Edebiyat eleştirmeni Susan Bruce’un ifadesine göre,
“sağcı eleştirmenlere göre İngiliz edebiyatında karşımıza çıkan en önemli,
kabul gören metinlerden birinin, tüm Batı toplumlarının üzerinde yükseldiği
ekonomik sisteme yönelik bu kadar kapsamlı ve açık bir eleştiri getiriyor oluşu,
can sıkıcı bir durum.” Bu isimler, More’un yazdıklarına inanmadığını söyleyerek
esasen olmayacak duaya âmin diyorlar.
Ama More’un ikinci kısmın gerçek bir politik öneri
olmasını istediğini düşünsek bile, onun tüm adanın olduğu hâliyle “tek bir aile
ya da hane” olduğuna dair hissiyatı desteklediğini düşünmemiz için bir sebep
yok.
Dahası, metnin çoksesli olması, samimiyetsizliğinin
bir kanıtı olamaz, hatta (hicvin kimi yönlerini paylaşıyor olsa da) Ütopya’nın
doğrudan bir hiciv olduğunu da ispatlamaz. Bu özellikleri, sadece kitabı
romanın habercisi yapar ve hikâyesiyle ilgili karmaşıklığa dair bir şeyler
söyler.
Ütopya’nın
politikası, aynı zamanda inkâr edilemeyecek ölçüde radikaldir. More,
Londra’daki devlet iktidarının konsolidasyonu ve İngiltere’deki ekonomik gücün
giderek daha fazla eşitsiz dağıtılmasına dönük iğneleyici bir eleştiriye
başvurur.
Ütopya, birçok
yönden İngiltere’nin çok renkli bir aynası gibidir. Bu aynanın sırrından
adaletsiz bir toplum yansımaktadır. Ütopya, elli dört alt bölüme
ayrılmıştır, tıpkı İngiltere gibi. Bruce’un tespitiyle “Britanya adaları gibi
Ütopya da bir adadır. Ana şehri ve nehri Londra veya Thames’e benzemektedir.”

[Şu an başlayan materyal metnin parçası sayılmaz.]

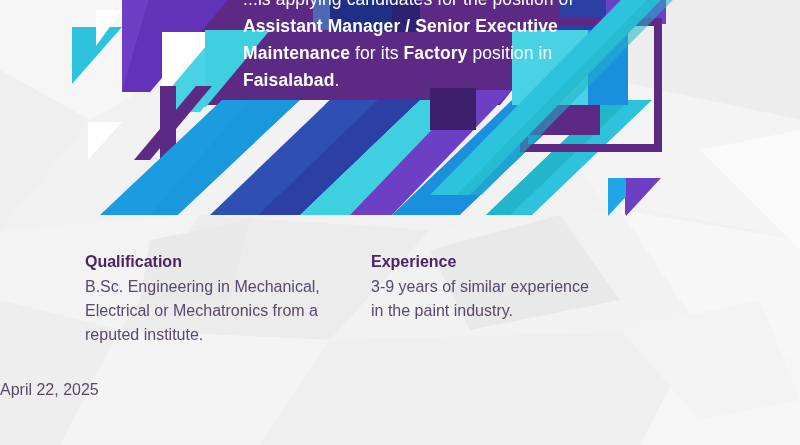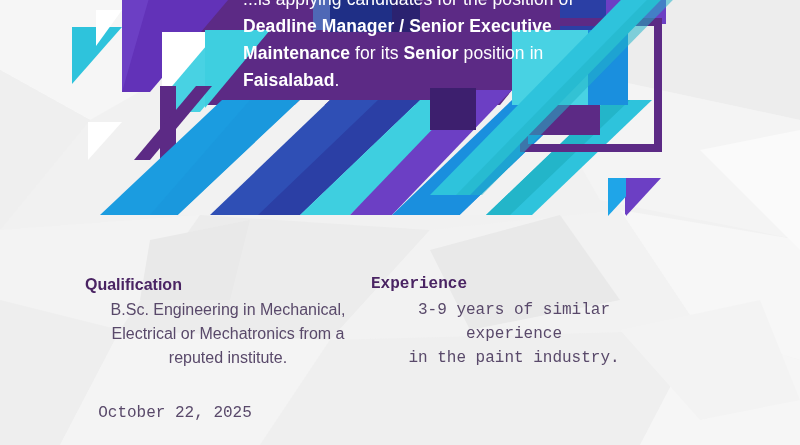--- a/index.html
+++ b/index.html
@@ -191,7 +191,7 @@
 
   <div class="headline">
     <span>...is applying candidates for the</span>
-    <span>position of </span><b>Deadline Manager / Senior Executive Maintenance</b><span> for its </span><b>Senior</b><span> position in </span><b>Faisalabad</b><span>.</span>
+    <span>position of </span><b>Assistant Manager / Senior Executive Maintenance</b><span> for its </span><b>Senior</b><span> position in </span><b>Faisalabad</b><span>.</span>
   </div>
 
   <div class="details">

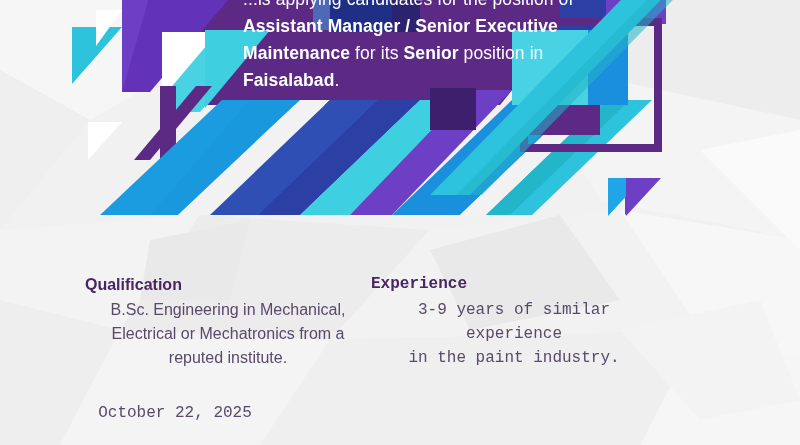--- a/index.html
+++ b/index.html
@@ -191,7 +191,7 @@
 
   <div class="headline">
     <span>...is applying candidates for the</span>
-    <span>position of </span><b>Assistant Manager / Senior Executive Maintenance</b><span> for its </span><b>Senior</b><span> position in </span><b>Faisalabad</b><span>.</span>
+    <span>position of </span><b>Assistant Manager / Senior Executive Maintenance</b><span> for its </span><b>Factory</b><span> position in </span><b>Faisalabad</b><span>.</span>
   </div>
 
   <div class="details">

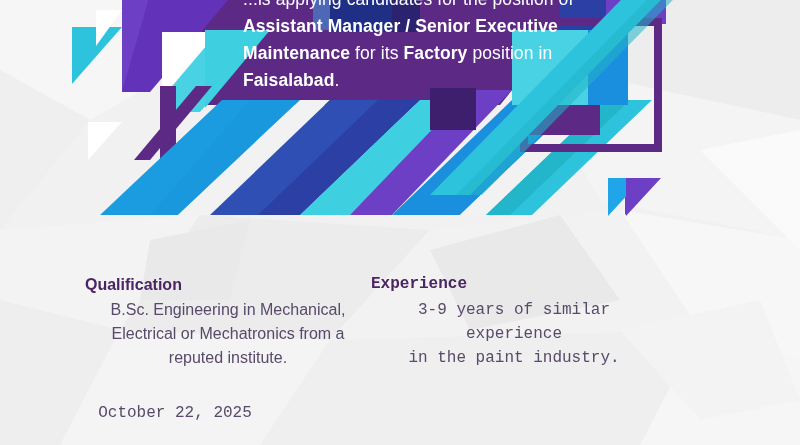--- a/index.html
+++ b/index.html
@@ -54,7 +54,7 @@
   .details {
     position: absolute;
     left: 0;
-    top: 272px;
+    top: 249px;
     width: 657px;
   }
   .detail-row {

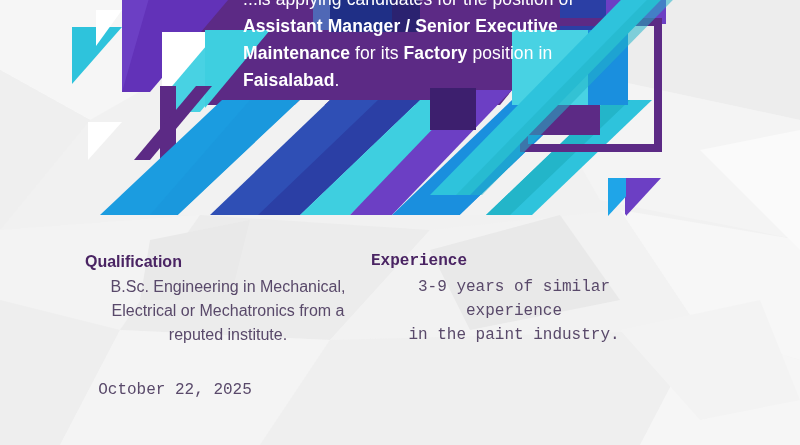--- a/index.html
+++ b/index.html
@@ -64,7 +64,7 @@
     width: 350px;
   }
   .detail-col.left  { margin-left: 85px; }
-  .detail-col.right { margin-left: 0px; font-family: Liberation Mono, monospace; }
+  .detail-col.right { margin-left: 0px; }
   .detail-head {
     font-size: 16px;
     font-weight: 700;

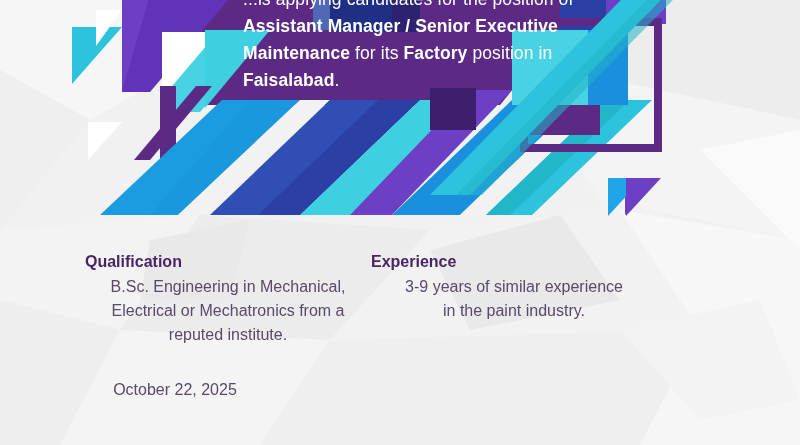--- a/index.html
+++ b/index.html
@@ -78,7 +78,6 @@
     color: #59496a;
     line-height: 24px;
     white-space: pre-line;
-    text-align: center;
   }
   .spacer { height: 31px; }
 </style>

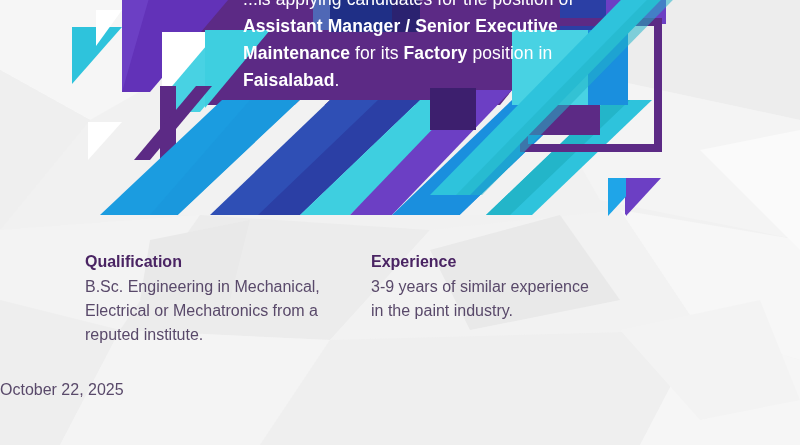--- a/index.html
+++ b/index.html
@@ -213,7 +213,7 @@
 
     <div class="detail-row">
       <div class="detail-col right">
-        <div class="detail-body">October 22, 2025</div>
+        <div class="detail-body">April 22, 2025</div>
       </div>
     </div>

More’un metni, ancak o özel tarihsel bağlamından
çıkartıldığı takdirde, muhafazakâr olarak görülebilir. On beşinci yüzyılın sonu
ve on altıncı yüzyılın başında İngiltere, hem toplumsal güç dinamikleri hem de
genel manzara açısından önemli değişimlere tanıklık etmektedir. Ütopya’nın
da gösterdiği üzere, bu değişiklikler ortalama bir insan için öylesine
zararlıdır ki ortaçağdaki karanlık dönemlerden itibaren o ümit verici olduğu
söylenen rönesansın belirginleştiği çok az anlaşılabilmiştir.
Bu bozulma sürecine damgasını vuran, çitleme
sürecidir: ortaçağ proletaryasının barınma, tarım, geçim ve dinlenme için beş
yüz yıl boyunca özgürce paylaştığı müşterek topraklar hızla özelleştirilmiş, bu
nedenle asiller, bu toprakları koyun otlatmak, epey kâr getiren yünden ve
tekstil ithalatından sermaye temin etmek için kullanma imkânı bulmuşlardır.
More ve Hytholday arasındaki buluşmanın yün endüstrisi
ile doğrudan alakalı olması, tam da bu sebeple hayatîdir. Hytholday, İngiltere
hakkında şunları söylemektedir:
“Bu
asiller ve beyefendiler, yıllık kazançları ve kârları ile tatmin olmuyorlar.
Ziraat için tek karış toprak bırakmıyorlar. Tüm otlakları çitliyorlar. Evleri
söküp atıyorlar. Kasabaları yıkıyorlar, sadece kilisenin ağıl yapabileceği bir
yer bırakıyorlar.”
İlk modern dönemde uygulanan (bugünkü karşılığı
özelleştirme olan) çitleme, Londra’ya sel gibi akan büyük bir başıboş sınıf
üretiyor. Destek noktasında devreye sokulan geleneksel araçlar ortadan
kalkıyor, eskiden köylü olanlar, küçük suçlar işlemeye mecbur ediliyorlar.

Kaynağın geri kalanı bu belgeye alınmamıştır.